WELD COUNTY, Colo. — Six months after a truck slammed into the back of a car on Interstate 25, killing a family driving back home to Wyoming, the driver has been arrested and charged with vehicular homicide.
Jesus Puebla, 26, was arrested Thursday night in connection to the June 13 crash at mile marker 243 in Weld County.
Documents show Puebla didn't have a valid commercial driver's license. The truck's brakes also had so many problems investigators said it should never have been on the road.
Puebla is charged with:
- 5 counts of felony vehicular homicide
- 1 count of felony vehicular assault
- 1 count of careless driving
- 1 count of reckless driving
- 1 count of driving without a commercial driver's license
- 1 count related to a commercial vehicle safety violation
"We're talking about felony conduct that carries with it a potential department of corrections sentence," said Weld County District Attorney Michael Rourke.
Rourke said the fact that Puebla didn't have a valid commercial driver's license was an aggravating factor in his decision to charge him with six felony counts.
"Based on the information and evidence given to us by the Colorado State Patrol, we concluded that the vehicular assault, vehicular homicide charges were most appropriate under a reckless driving theory," said Rourke.
State patrol investigators determined the truck was moving 75 miles an hour when it slammed into traffic that had slowed down because of a backup.

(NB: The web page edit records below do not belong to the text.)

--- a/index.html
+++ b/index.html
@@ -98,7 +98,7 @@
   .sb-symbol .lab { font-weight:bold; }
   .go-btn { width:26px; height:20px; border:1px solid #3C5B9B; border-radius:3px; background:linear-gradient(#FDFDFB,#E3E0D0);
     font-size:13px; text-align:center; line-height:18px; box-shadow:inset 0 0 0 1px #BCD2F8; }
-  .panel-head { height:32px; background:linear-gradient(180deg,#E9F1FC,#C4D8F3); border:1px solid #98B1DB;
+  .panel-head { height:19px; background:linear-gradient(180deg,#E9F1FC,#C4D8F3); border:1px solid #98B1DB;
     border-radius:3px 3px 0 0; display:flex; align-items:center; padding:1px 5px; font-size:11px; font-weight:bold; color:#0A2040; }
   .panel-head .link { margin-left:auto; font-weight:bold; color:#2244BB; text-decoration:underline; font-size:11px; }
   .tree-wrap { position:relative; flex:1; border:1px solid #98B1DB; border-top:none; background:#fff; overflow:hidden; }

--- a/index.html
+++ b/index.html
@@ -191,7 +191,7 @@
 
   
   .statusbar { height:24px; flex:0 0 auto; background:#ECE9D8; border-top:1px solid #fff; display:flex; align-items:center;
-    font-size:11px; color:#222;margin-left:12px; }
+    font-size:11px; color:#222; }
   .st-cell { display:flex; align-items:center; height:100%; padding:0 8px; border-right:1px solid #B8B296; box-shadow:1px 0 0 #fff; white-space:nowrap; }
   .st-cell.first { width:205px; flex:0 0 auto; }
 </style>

The car that Puebla hit with his truck was moving at just five miles an hour. Documents show Puebla made no attempt to brake that June afternoon.

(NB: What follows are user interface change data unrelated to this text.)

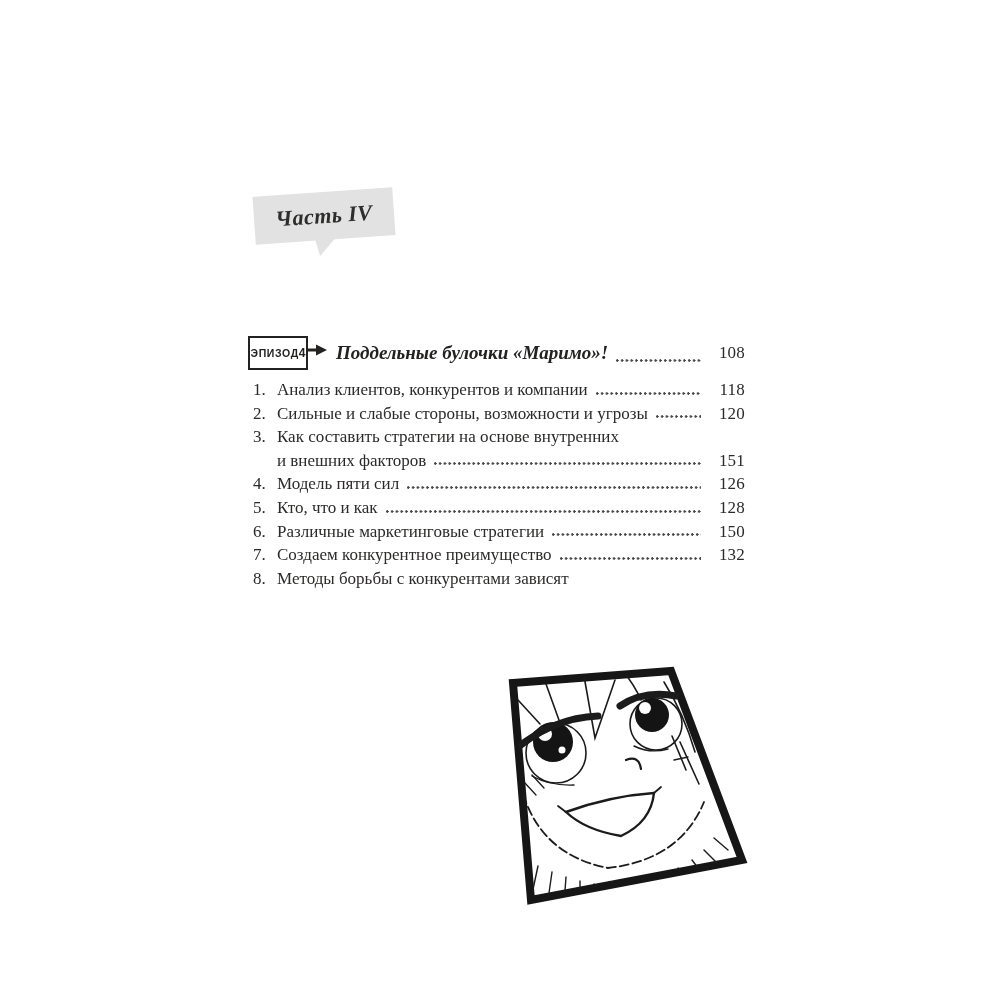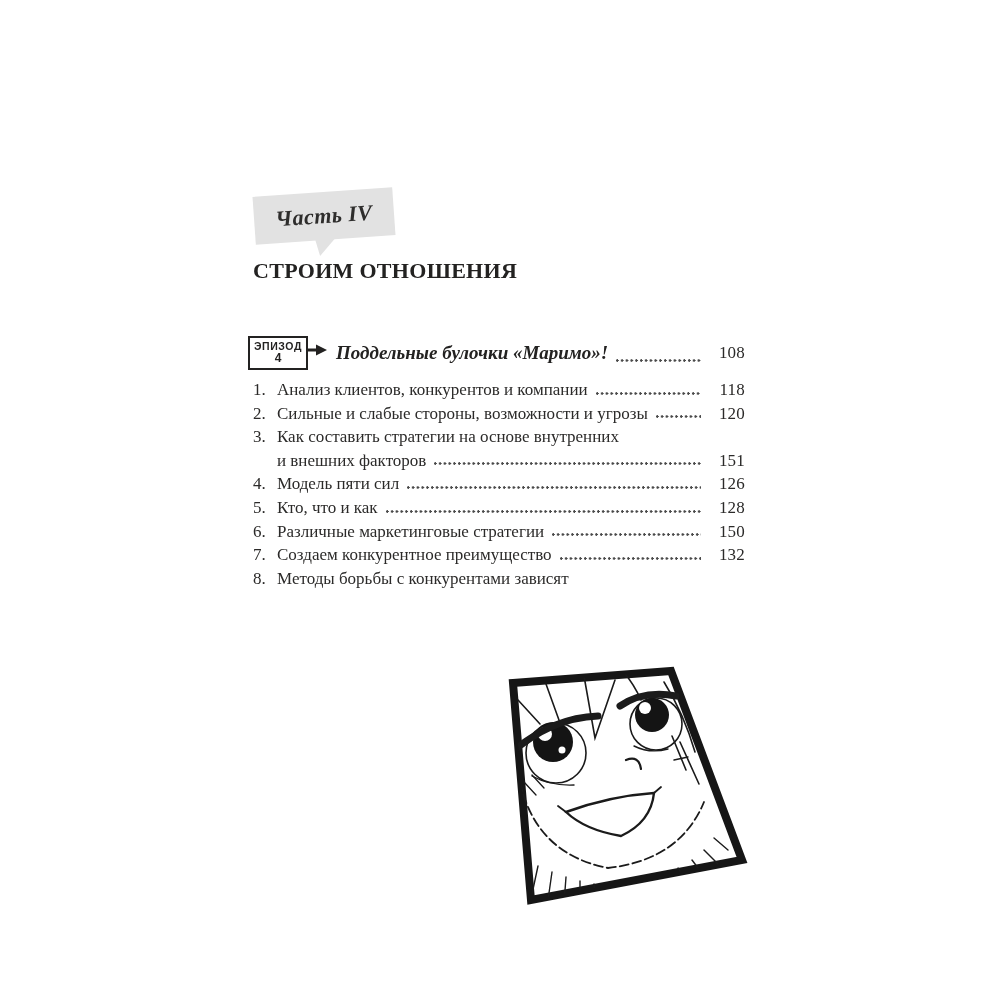--- a/index.html
+++ b/index.html
@@ -98,7 +98,6 @@
   </div>
 
   <div class="heading">
-    <div class="t">СТРОИМ ОТНОШЕНИЯ</div>
   </div>
 
   <div class="ep-row">

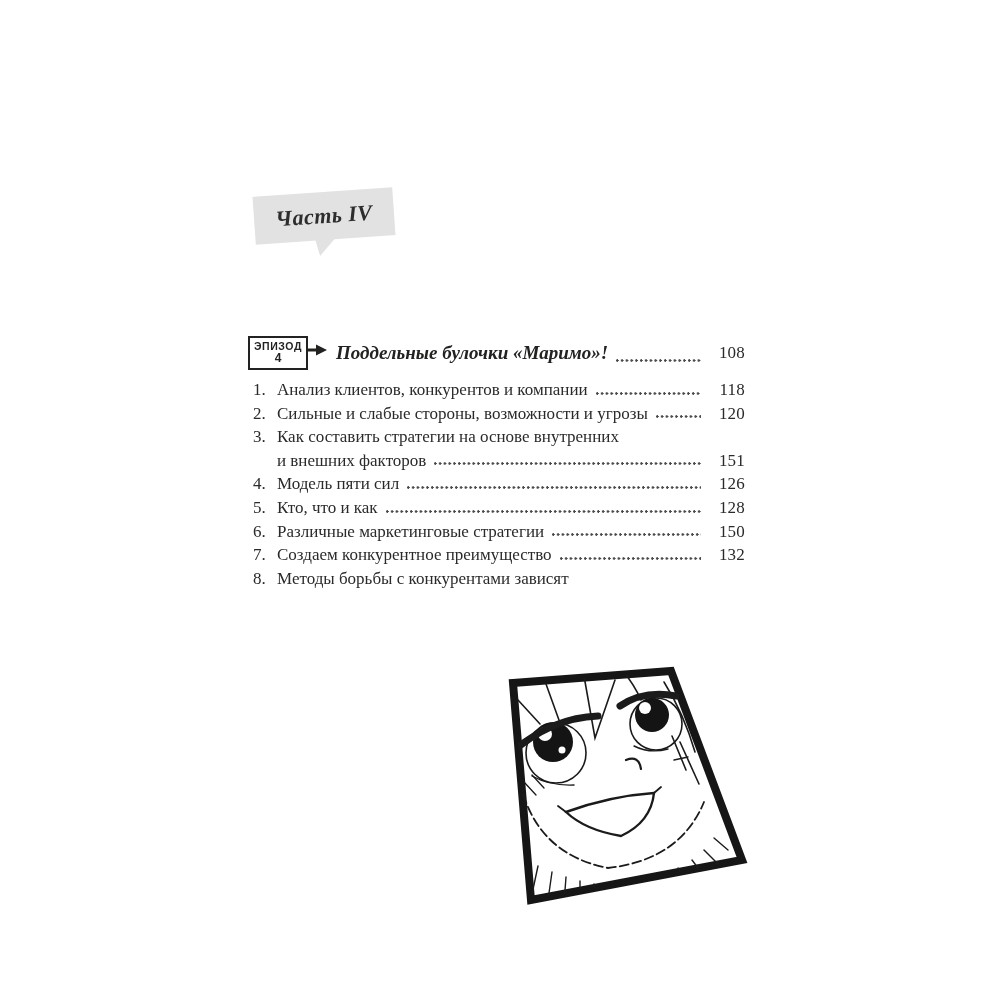--- a/index.html
+++ b/index.html
@@ -63,7 +63,7 @@
   .ep-box{
     flex:none;width:56px;height:30px;
     border:2px solid #232221;
-    display:flex;flex-direction:column;align-items:center;justify-content:center;
+    display:flex;flex-direction:row;align-items:center;justify-content:center;
     font-family:"Liberation Sans","DejaVu Sans",sans-serif;
     color:#232221;background:#fff;
   }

"These are serious charges," said Grant Lawson, Godinez's family lawyer. "Felonious vehicular homicide is a very serious charge."

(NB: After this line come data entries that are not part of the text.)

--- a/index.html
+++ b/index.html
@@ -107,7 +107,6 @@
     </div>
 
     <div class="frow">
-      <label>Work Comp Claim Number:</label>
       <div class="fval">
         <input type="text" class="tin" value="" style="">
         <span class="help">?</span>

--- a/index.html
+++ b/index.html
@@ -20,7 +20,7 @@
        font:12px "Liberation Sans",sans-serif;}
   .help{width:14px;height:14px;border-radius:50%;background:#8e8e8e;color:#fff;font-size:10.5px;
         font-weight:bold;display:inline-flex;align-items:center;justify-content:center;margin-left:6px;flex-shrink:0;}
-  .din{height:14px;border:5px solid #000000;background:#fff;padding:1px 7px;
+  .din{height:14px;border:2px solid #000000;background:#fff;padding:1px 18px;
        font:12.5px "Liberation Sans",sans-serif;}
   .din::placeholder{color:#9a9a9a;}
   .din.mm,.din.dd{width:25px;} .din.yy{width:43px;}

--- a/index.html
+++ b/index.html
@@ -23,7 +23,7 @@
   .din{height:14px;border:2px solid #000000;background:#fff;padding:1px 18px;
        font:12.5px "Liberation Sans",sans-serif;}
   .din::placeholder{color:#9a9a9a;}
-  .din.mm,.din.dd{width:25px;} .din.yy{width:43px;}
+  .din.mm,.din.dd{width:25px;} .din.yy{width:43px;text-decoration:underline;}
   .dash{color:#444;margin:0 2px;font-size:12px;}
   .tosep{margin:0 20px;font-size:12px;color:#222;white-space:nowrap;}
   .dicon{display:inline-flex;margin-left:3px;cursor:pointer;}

Lawson represented some of the family members of the victims of the crash. Aaron Godinez and Halie Everts were killed, along with their daughter Tessleigh and Aaron's parents, Christina and Emiliano. Now there's hope there will be justice.
"All the pressure on their shoulders and fear and doubt that nothing was going to happen, that this man was going to be able to walk away with maybe a slap on the wrist, maybe nothing at all, that was lifted today," Lawson said.
Nearly six months after the crash, the focus now moves to the courtroom.
The company that owned the truck involved in this crash has a history of deadly crashes and allowing drivers on the road without valid commercial driver's licenses.
Caminantes Trucking is still allowed to operate on the road today and is still contracting with the United States Postal Service to carry mail.